Advertisement

Overseer cites failings in mortgage settlement

Borrowers continue to face hurdles in efforts to get loan modifications and avoid foreclosure.
(Ross D. Franklin / Associated Press)
Share

Last year’s $25-billion national mortgage settlement required five giant banks to assign a single employee to each borrower seeking a loan modification — a personal guide who could cut through the bureaucracy.

The so-called single-point-of-contact rule sought to address the biggest complaint of borrowers trying to save their homes: Getting bounced around among random employees with conflicting answers.

Great idea. Too bad it hasn’t worked much. According to a report this week from the settlement’s official monitor, Joseph A. Smith Jr., a third of the 60,000 serious complaints about the banks’ handling of distressed loans from last October through March involved single points of contact. The contacts were either not provided, not helpful or hard to reach.

Advertisement

Equally unhelpful was the oversight of the process by the national mortgage monitor, who merely confirmed the existence of a point-of-contact system at the bank, not whether it actually worked to help borrowers.

The point-of-contact failures also help perpetuate another major problem the settlement aimed to solve: dual tracking, in which banks continue to pursue foreclosures against borrowers seeking modifications.

The settlement required banks to cease foreclosure proceedings as soon as a troubled borrower’s application for a modification was complete. Trouble is, determining completion was left to the banks. Critics said foreclosures often forged ahead while banks judged modification applications incomplete over meaningless or technical omissions.

Shaun Donovan, the Obama administration’s secretary for Housing and Urban Development, said he expected Smith would devise new metrics — as the tests of bank performance are called — to respond to the complaints.

“We do believe the banks have to go beyond just providing a single point of contact to making sure that the single point of contact is knowledgeable, responsive and effective,” Donovan said during a conference call with reporters.

Smith, the banks and an attorney general monitoring committee are already in advanced discussions about imposing new metrics, according to two people with knowledge of the discussions, one at a bank and the other at an attorney general’s office. The people, who spoke on condition of anonymity because the talks are confidential, said the metrics would address single-point-of-contact and dual-tracking practices. The metrics would also address another problem area: borrowers’ inability to obtain reliable statements of how much they owe.

Advertisement

Smith’s findings echoed those in a survey released last April by the California Reinvestment Coalition, an advocacy group that interviewed 84 housing counselors and legal-aid lawyers. The group concluded that banks had continued to pursue foreclosures against borrowers who were being considered for loan modifications and that the single-point-of-contact systems had not helped.

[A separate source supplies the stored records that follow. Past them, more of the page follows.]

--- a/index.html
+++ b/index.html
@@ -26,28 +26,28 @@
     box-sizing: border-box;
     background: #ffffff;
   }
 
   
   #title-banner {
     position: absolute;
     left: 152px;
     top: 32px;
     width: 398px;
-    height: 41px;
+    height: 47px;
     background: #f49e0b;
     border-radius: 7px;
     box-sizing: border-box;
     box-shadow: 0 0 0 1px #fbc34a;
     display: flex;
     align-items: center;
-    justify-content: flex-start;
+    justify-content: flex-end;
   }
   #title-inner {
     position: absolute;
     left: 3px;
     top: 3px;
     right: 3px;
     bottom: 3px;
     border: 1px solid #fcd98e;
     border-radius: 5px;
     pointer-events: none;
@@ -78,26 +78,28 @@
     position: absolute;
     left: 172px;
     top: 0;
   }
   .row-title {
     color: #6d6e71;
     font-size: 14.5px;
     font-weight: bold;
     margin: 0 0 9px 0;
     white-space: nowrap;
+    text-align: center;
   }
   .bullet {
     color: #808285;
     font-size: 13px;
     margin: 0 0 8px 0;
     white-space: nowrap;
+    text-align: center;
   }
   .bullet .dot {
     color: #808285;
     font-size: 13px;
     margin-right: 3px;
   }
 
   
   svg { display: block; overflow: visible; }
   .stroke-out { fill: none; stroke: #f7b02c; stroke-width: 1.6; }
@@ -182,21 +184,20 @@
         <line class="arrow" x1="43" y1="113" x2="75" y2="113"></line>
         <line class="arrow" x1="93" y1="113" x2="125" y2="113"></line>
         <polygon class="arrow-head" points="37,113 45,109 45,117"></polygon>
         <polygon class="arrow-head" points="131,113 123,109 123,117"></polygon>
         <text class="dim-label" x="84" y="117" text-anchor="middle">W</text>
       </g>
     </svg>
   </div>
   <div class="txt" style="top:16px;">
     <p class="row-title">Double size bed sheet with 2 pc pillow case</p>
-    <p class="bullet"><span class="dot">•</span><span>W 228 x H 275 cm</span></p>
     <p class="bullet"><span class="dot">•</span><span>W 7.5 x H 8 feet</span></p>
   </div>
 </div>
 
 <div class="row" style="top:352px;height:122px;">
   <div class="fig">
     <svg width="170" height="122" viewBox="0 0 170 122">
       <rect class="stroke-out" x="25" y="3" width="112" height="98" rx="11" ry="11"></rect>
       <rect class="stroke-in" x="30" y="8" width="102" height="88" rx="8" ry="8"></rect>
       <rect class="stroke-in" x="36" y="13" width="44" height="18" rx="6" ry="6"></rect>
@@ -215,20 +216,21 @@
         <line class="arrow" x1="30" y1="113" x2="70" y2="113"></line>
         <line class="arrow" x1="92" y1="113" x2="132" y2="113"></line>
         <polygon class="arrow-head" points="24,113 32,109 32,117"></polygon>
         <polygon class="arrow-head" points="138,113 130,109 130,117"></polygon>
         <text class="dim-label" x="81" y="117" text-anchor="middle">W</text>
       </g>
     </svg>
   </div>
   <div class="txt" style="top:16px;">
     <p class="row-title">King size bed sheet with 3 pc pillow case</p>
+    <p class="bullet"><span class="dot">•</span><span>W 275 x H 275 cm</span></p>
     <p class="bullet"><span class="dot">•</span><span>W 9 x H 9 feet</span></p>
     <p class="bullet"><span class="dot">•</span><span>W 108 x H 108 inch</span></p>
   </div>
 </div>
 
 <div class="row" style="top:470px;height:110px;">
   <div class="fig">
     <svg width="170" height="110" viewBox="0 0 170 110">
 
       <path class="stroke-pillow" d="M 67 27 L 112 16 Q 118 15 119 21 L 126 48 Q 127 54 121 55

The group continues to see “broad scale noncompliance, violations and intransigence of banks that are not helping families and communities as they should,” said Kevin Stein, the coalition’s associate director.

Bank of America Corp., Wells Fargo & Co., JPMorgan Chase & Co. and Citigroup Inc., all part of the settlement and all having failed at least one of Smith’s tests, declined to comment on how the performance tests might be changed.

UC Irvine law professor Katherine Porter — who is monitoring the settlement for California Atty. Gen. Kamala D. Harris — said Smith’s report illustrates the “serious problem” of waiting for banks to say when applications are complete.

“The path to becoming ‘complete’ often requires dozens of back-and-forth communications between homeowners and banks,” Porter said in a report issued Thursday. “It drags on for months.”

She proposed freezing foreclosure proceedings as soon as a homeowner applies for a loan modification.

Advertisement

A pause in a foreclosure “gives banks the incentive to make clear and reasonable document requests,” she wrote. “Homeowners are able to better respond to such requests when they are not simultaneously receiving legal documents taking the next step in losing their homes to foreclosure.”

Iowa Atty. Gen. Tom Miller, a leader of the negotiations that produced last year’s settlement, said stopping dual tracking earlier has been under discussion with the banks.

“Because homeowners would be protected in that way, the banks would have an incentive to move things along more quickly,” Miller said. “It’s the kind of thing that we’re talking about and thinking about and working with the banks to make this thing better.”